■ WHAT THE EXERCISE ASKS ■
Every record below should be printed again exactly, with its pictures removed.

■ MATERIAL FOR THE TASK ■
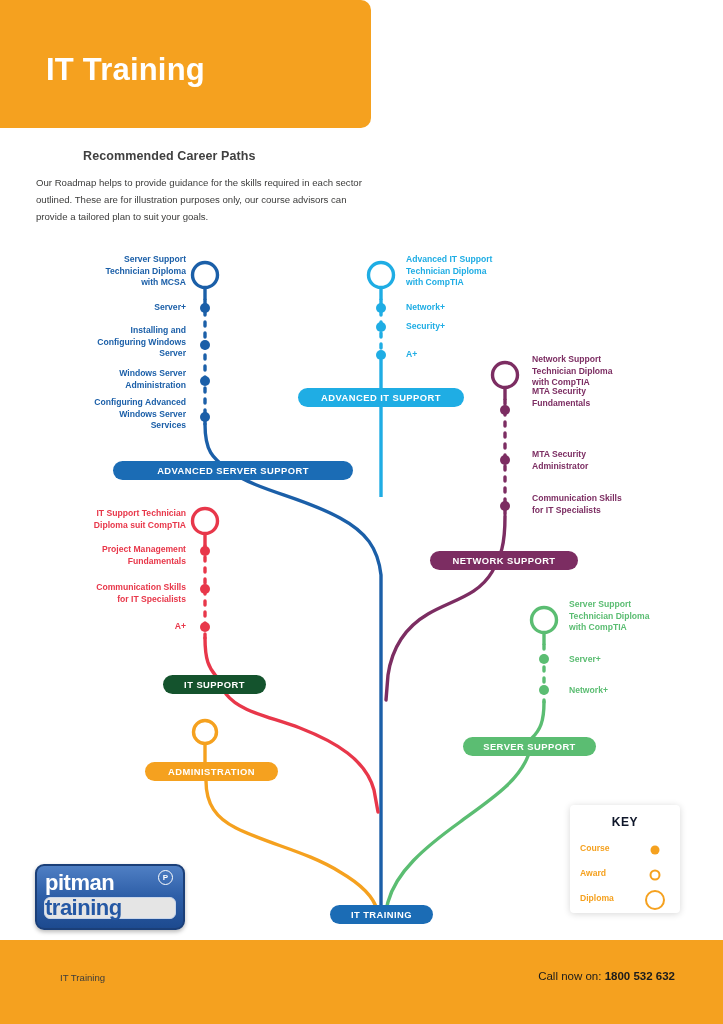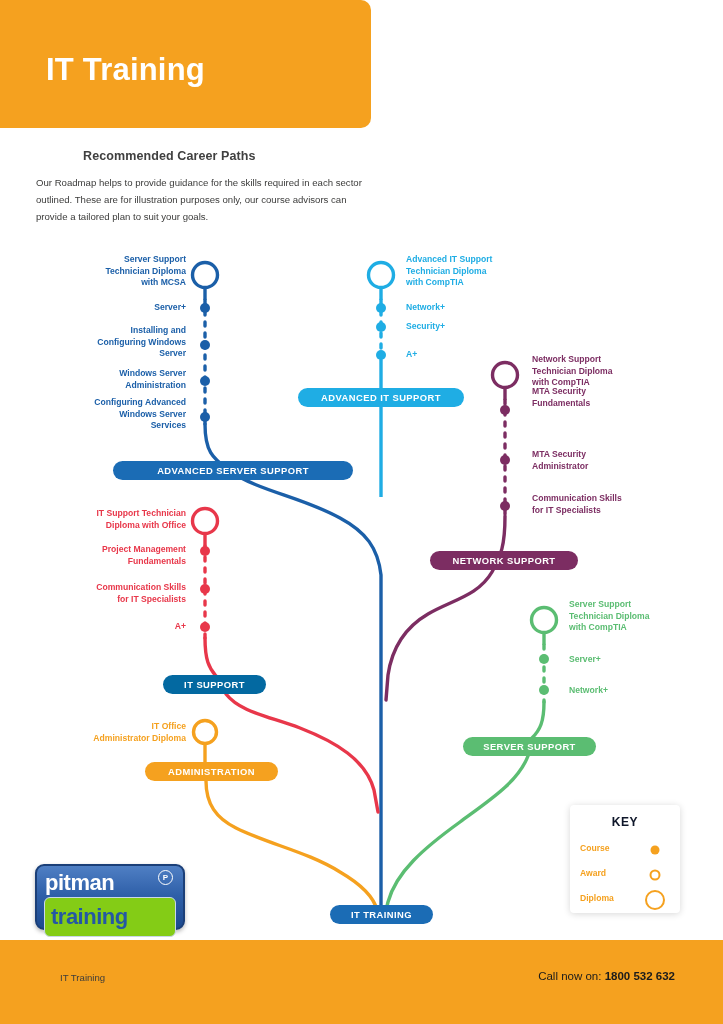--- a/index.html
+++ b/index.html
@@ -227,7 +227,7 @@
 for IT Specialists</div>
 
     <div class="lbl r" style="left:34px;top:508px;width:152px;color:#e8374a;">IT Support Technician
-Diploma with Office</div>
+Diploma suit CompTIA</div>
     <div class="lbl r" style="left:34px;top:544px;width:152px;color:#e8374a;">Project Management
 Fundamentals</div>
     <div class="lbl r" style="left:34px;top:582px;width:152px;color:#e8374a;">Communication Skills

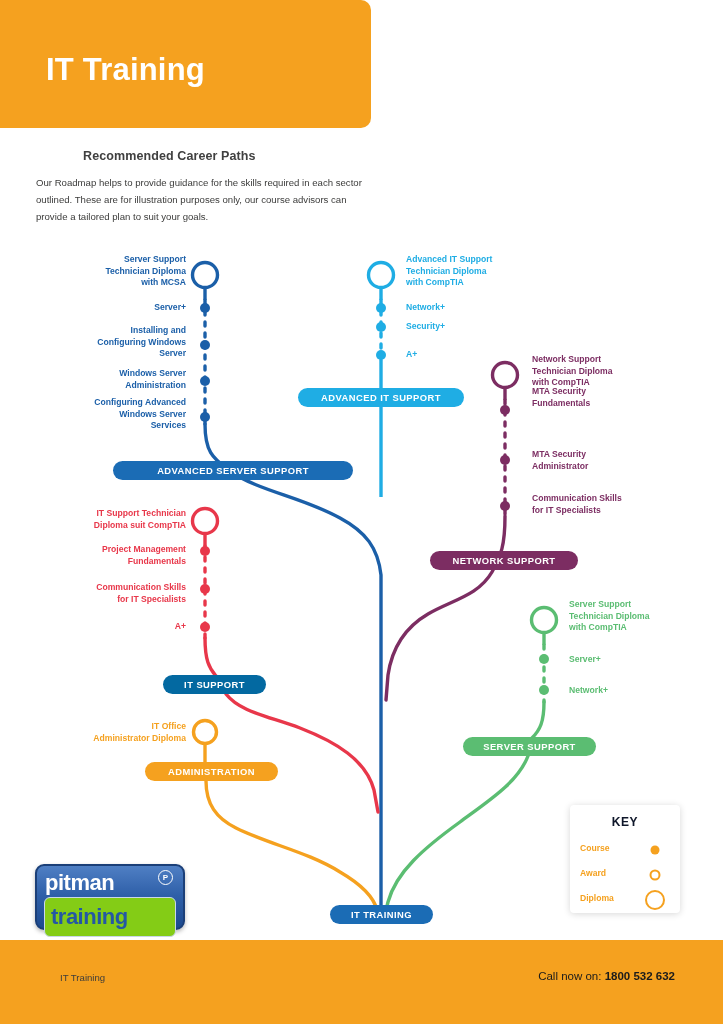--- a/index.html
+++ b/index.html
@@ -246,7 +246,7 @@
     <div class="pill" style="left:113px;top:461px;width:240px;background:#1b6cb5;">ADVANCED SERVER SUPPORT</div>
     <div class="pill" style="left:298px;top:388px;width:166px;background:#1fade4;">ADVANCED IT SUPPORT</div>
     <div class="pill" style="left:430px;top:551px;width:148px;background:#7c2d62;">NETWORK SUPPORT</div>
-    <div class="pill" style="left:163px;top:675px;width:103px;background:#0369a1;">IT SUPPORT</div>
+    <div class="pill" style="left:163px;top:675px;width:103px;background:#14532d;">IT SUPPORT</div>
     <div class="pill" style="left:463px;top:737px;width:133px;background:#5bbd72;">SERVER SUPPORT</div>
     <div class="pill" style="left:145px;top:762px;width:133px;background:#f5a11f;">ADMINISTRATION</div>
     <div class="pill" style="left:330px;top:905px;width:103px;background:#1b6cb5;">IT TRAINING</div>

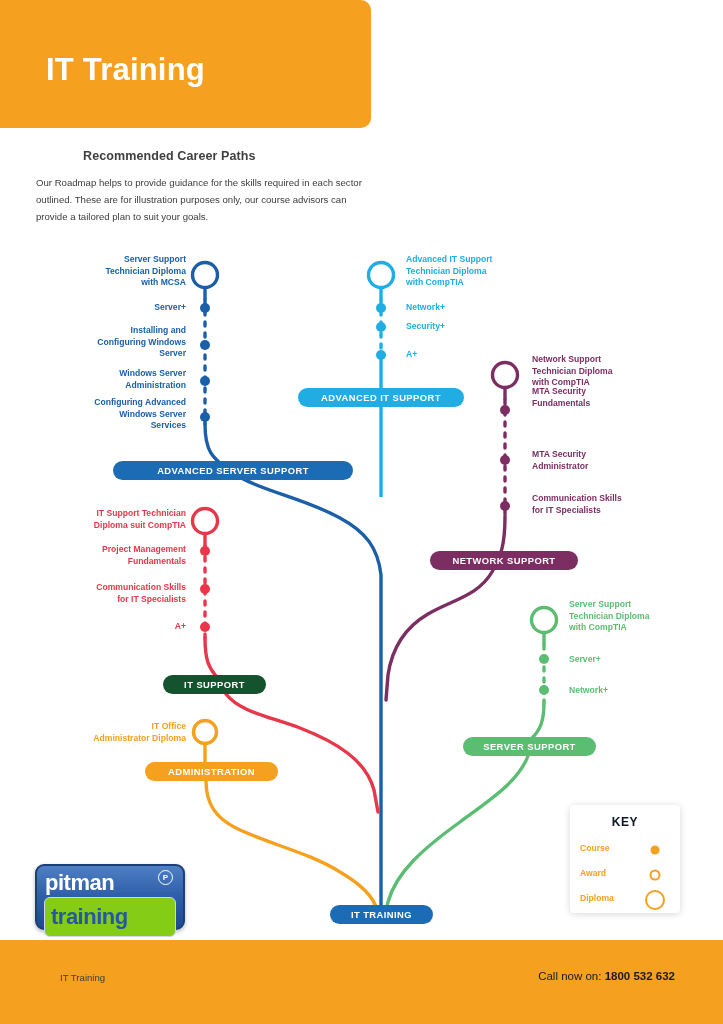--- a/index.html
+++ b/index.html
@@ -240,8 +240,6 @@
     <div class="lbl l" style="left:569px;top:654px;width:150px;color:#5bbd72;">Server+</div>
     <div class="lbl l" style="left:569px;top:685px;width:150px;color:#5bbd72;">Network+</div>
 
-    <div class="lbl r" style="left:34px;top:721px;width:152px;color:#f5a11f;">IT Office
-Administrator Diploma</div>
 
     <div class="pill" style="left:113px;top:461px;width:240px;background:#1b6cb5;">ADVANCED SERVER SUPPORT</div>
     <div class="pill" style="left:298px;top:388px;width:166px;background:#1fade4;">ADVANCED IT SUPPORT</div>

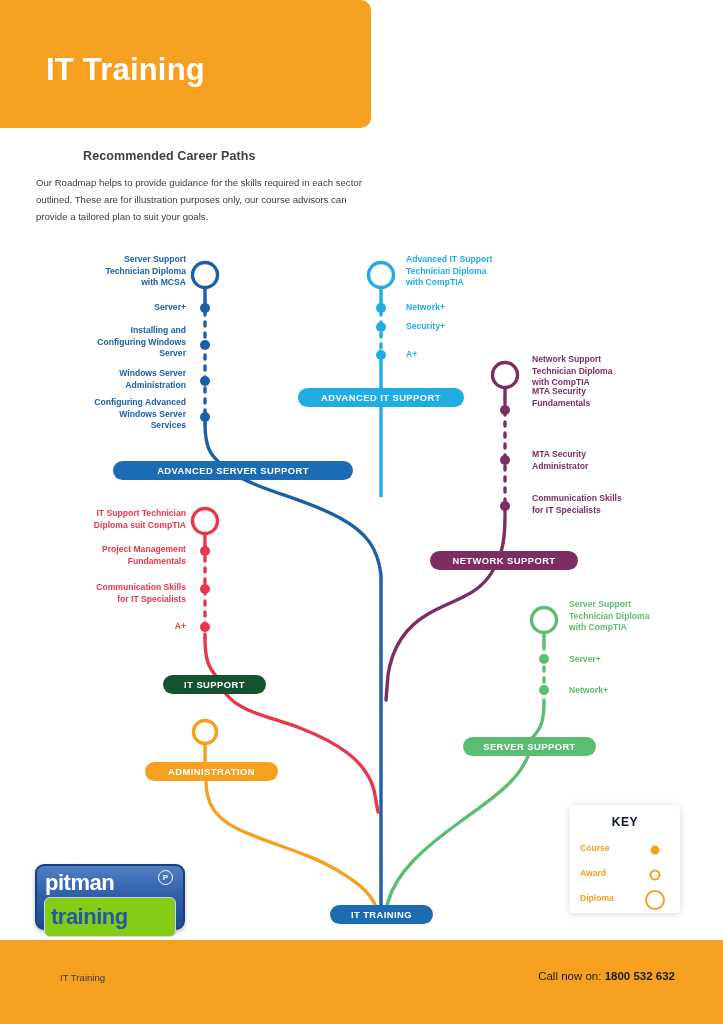--- a/index.html
+++ b/index.html
@@ -89,10 +89,10 @@
     display:flex;align-items:center;justify-content:center;
   }
   .logo-bot{
-    position:absolute;left:9px;top:33px;width:132px;height:40px;
-    background:#84cc16;border-radius:6px;border:1.5px solid #c9d6ea;
+    position:absolute;left:9px;top:33px;width:132px;height:22px;
+    background:#e5e5e5;border-radius:6px;border:1.5px solid #c9d6ea;
     color:#2558a4;font-size:22px;font-weight:bold;letter-spacing:-.5px;
-    display:flex;align-items:center;padding-left:6px;box-sizing:border-box;
+    display:flex;align-items:center;box-sizing:border-box;
   }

■ TASK SOLUTION ■
--- a/index.html
+++ b/index.html
@@ -227,7 +227,7 @@
 for IT Specialists</div>
 
     <div class="lbl r" style="left:34px;top:508px;width:152px;color:#e8374a;">IT Support Technician
-Diploma with Office</div>
+Diploma suit CompTIA</div>
     <div class="lbl r" style="left:34px;top:544px;width:152px;color:#e8374a;">Project Management
 Fundamentals</div>
     <div class="lbl r" style="left:34px;top:582px;width:152px;color:#e8374a;">Communication Skills

--- a/index.html
+++ b/index.html
@@ -246,7 +246,7 @@
     <div class="pill" style="left:113px;top:461px;width:240px;background:#1b6cb5;">ADVANCED SERVER SUPPORT</div>
     <div class="pill" style="left:298px;top:388px;width:166px;background:#1fade4;">ADVANCED IT SUPPORT</div>
     <div class="pill" style="left:430px;top:551px;width:148px;background:#7c2d62;">NETWORK SUPPORT</div>
-    <div class="pill" style="left:163px;top:675px;width:103px;background:#0369a1;">IT SUPPORT</div>
+    <div class="pill" style="left:163px;top:675px;width:103px;background:#14532d;">IT SUPPORT</div>
     <div class="pill" style="left:463px;top:737px;width:133px;background:#5bbd72;">SERVER SUPPORT</div>
     <div class="pill" style="left:145px;top:762px;width:133px;background:#f5a11f;">ADMINISTRATION</div>
     <div class="pill" style="left:330px;top:905px;width:103px;background:#1b6cb5;">IT TRAINING</div>

--- a/index.html
+++ b/index.html
@@ -240,8 +240,6 @@
     <div class="lbl l" style="left:569px;top:654px;width:150px;color:#5bbd72;">Server+</div>
     <div class="lbl l" style="left:569px;top:685px;width:150px;color:#5bbd72;">Network+</div>
 
-    <div class="lbl r" style="left:34px;top:721px;width:152px;color:#f5a11f;">IT Office
-Administrator Diploma</div>
 
     <div class="pill" style="left:113px;top:461px;width:240px;background:#1b6cb5;">ADVANCED SERVER SUPPORT</div>
     <div class="pill" style="left:298px;top:388px;width:166px;background:#1fade4;">ADVANCED IT SUPPORT</div>

--- a/index.html
+++ b/index.html
@@ -89,10 +89,10 @@
     display:flex;align-items:center;justify-content:center;
   }
   .logo-bot{
-    position:absolute;left:9px;top:33px;width:132px;height:40px;
-    background:#84cc16;border-radius:6px;border:1.5px solid #c9d6ea;
+    position:absolute;left:9px;top:33px;width:132px;height:22px;
+    background:#e5e5e5;border-radius:6px;border:1.5px solid #c9d6ea;
     color:#2558a4;font-size:22px;font-weight:bold;letter-spacing:-.5px;
-    display:flex;align-items:center;padding-left:6px;box-sizing:border-box;
+    display:flex;align-items:center;box-sizing:border-box;
   }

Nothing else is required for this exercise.